In some areas of the country, additional heat is used to keep the stucco from freezing during application in the winter months. In my opinion, this is the most challenging of conditions where the tops of the walls dry faster than the bottoms. Sometimes the tops will completely dry to the lighter gray color while the bottoms will remain dark. Again, both areas need additional water. Am I starting to sound like a broken record?

It’s About Time

And as a last thought, stucco claddings don’t get wet cured because time won’t allow due to the schedule being shortened. In this instance, I always recommend the contractor submit in writing an objection to said shortening of the schedule and recommending sufficient time to wet cure.  

A good rule of thumb is to have the wall wet cured for 72 hours after application. Back in my application days, it was common for the wet cure to be five days. I recall there being a curing crew. Maybe a one or two-person crew who did nothing but drive from job to job, garden hoses in tow, to wet cure the freshly applied stucco coatings. Let’s say one cannot wet cure for 72 hours because you just have to honor the shortened time frame; at least wet cure for 24 hours.

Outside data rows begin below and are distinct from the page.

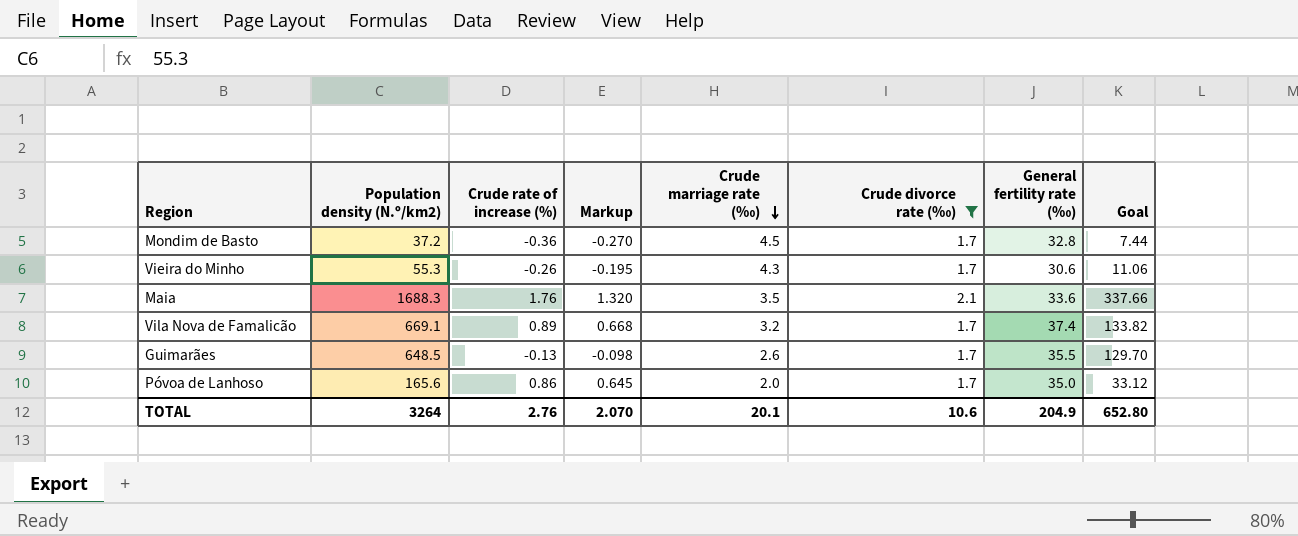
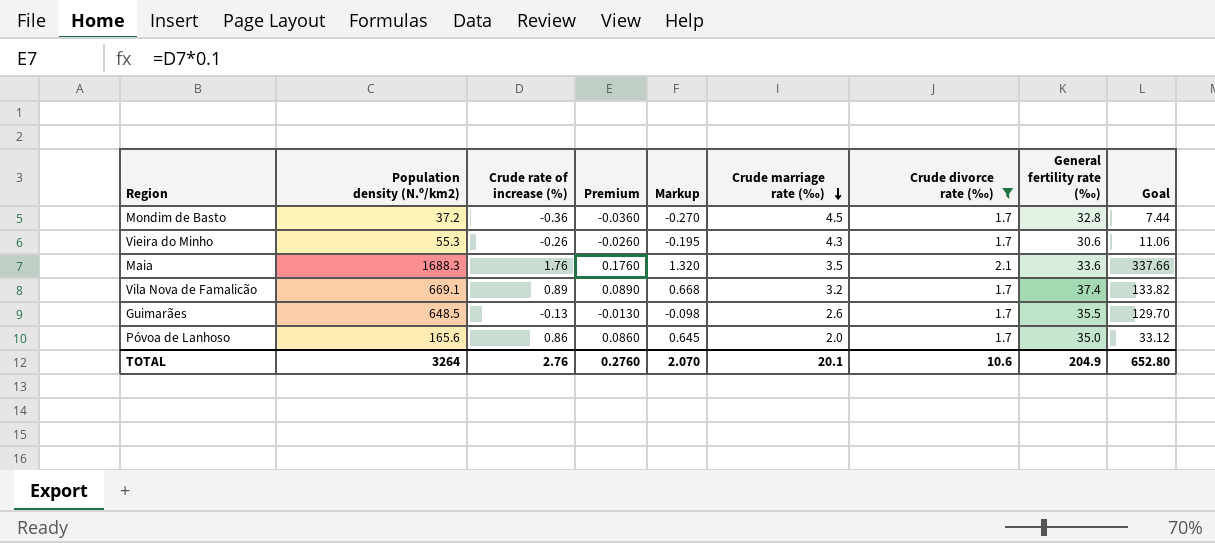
column Premium | formula: none -> [Crude rate of increase (%)] * 0.1

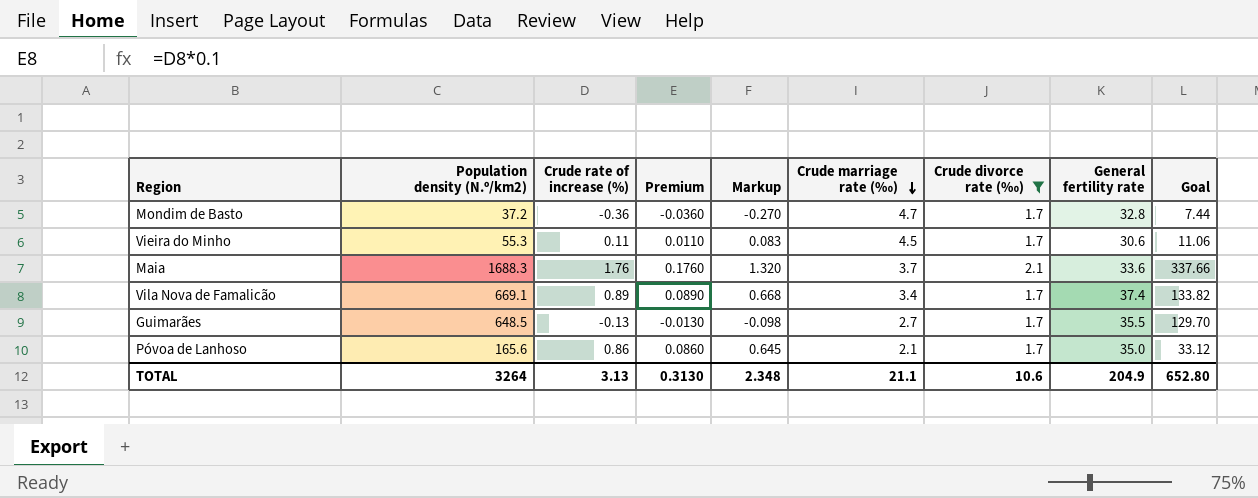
column name: General fertility rate (‰) -> General fertility rate
Mondim de Basto | Crude marriage rate (‰): 4.5 -> 4.7
Vieira do Minho | Crude rate of increase (%): -0.26 -> 0.11
Vieira do Minho | Premium: -0.0260 -> 0.0110
Vieira do Minho | Markup: -0.195 -> 0.083
Vieira do Minho | Crude marriage rate (‰): 4.3 -> 4.5
Maia | Crude marriage rate (‰): 3.5 -> 3.7
Vila Nova de Famalicão | Crude marriage rate (‰): 3.2 -> 3.4
Guimarães | Crude marriage rate (‰): 2.6 -> 2.7
Póvoa de Lanhoso | Crude marriage rate (‰): 2.0 -> 2.1
TOTAL | Crude rate of increase (%): 2.76 -> 3.13
TOTAL | Premium: 0.2760 -> 0.3130
TOTAL | Markup: 2.070 -> 2.348
TOTAL | Crude marriage rate (‰): 20.1 -> 21.1

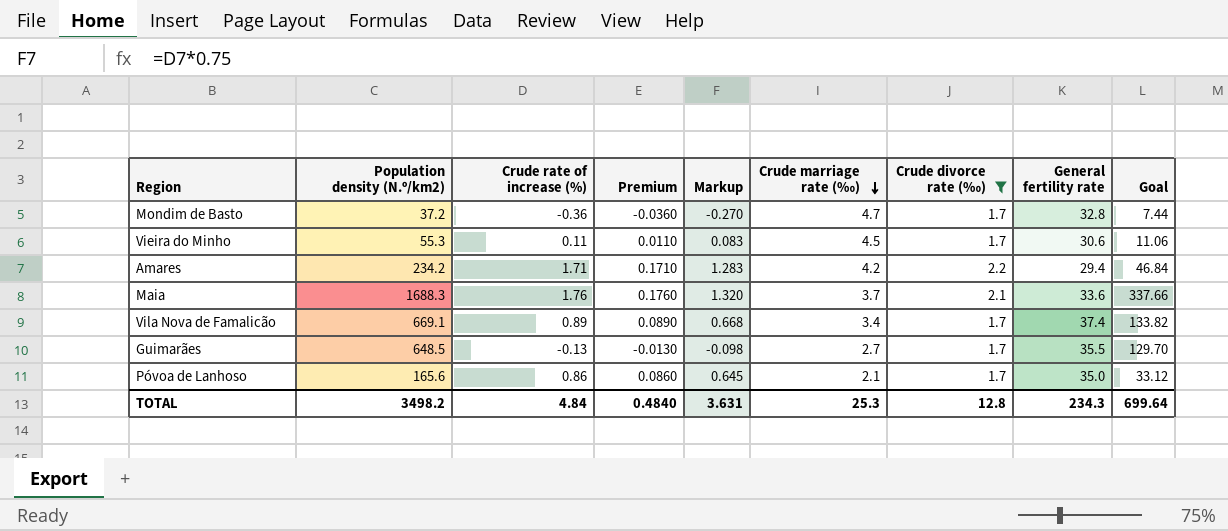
row Amares: none -> 234.2 | 1.71 | 0.1710 | 1.283 | 4.2 | 2.2 | 29.4 | 46.84
TOTAL | Population density (N.º/km2): 3264 -> 3498.2
TOTAL | Crude rate of increase (%): 3.13 -> 4.84
TOTAL | Premium: 0.3130 -> 0.4840
TOTAL | Markup: 2.348 -> 3.631
TOTAL | Crude marriage rate (‰): 21.1 -> 25.3
TOTAL | Crude divorce rate (‰): 10.6 -> 12.8
TOTAL | General fertility rate: 204.9 -> 234.3
TOTAL | Goal: 652.80 -> 699.64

It is my steadfast opinion, one derived from years of applying stucco and looking at stucco issues, that I offer this observation. A perfectly mixed and applied stucco cladding, floated properly under the most ideal conditions, can exhibit issues if not wet cured. A less-than-perfect mix, average application in windy, hot, or cold applications can have no issues if properly wet cured. I have personally “saved” walls by simply wet curing them. It is the simplest, easiest thing a contractor can do to achieve a good stucco cladding that will stand the test of time with no issues. Water: It blesses those who use it well.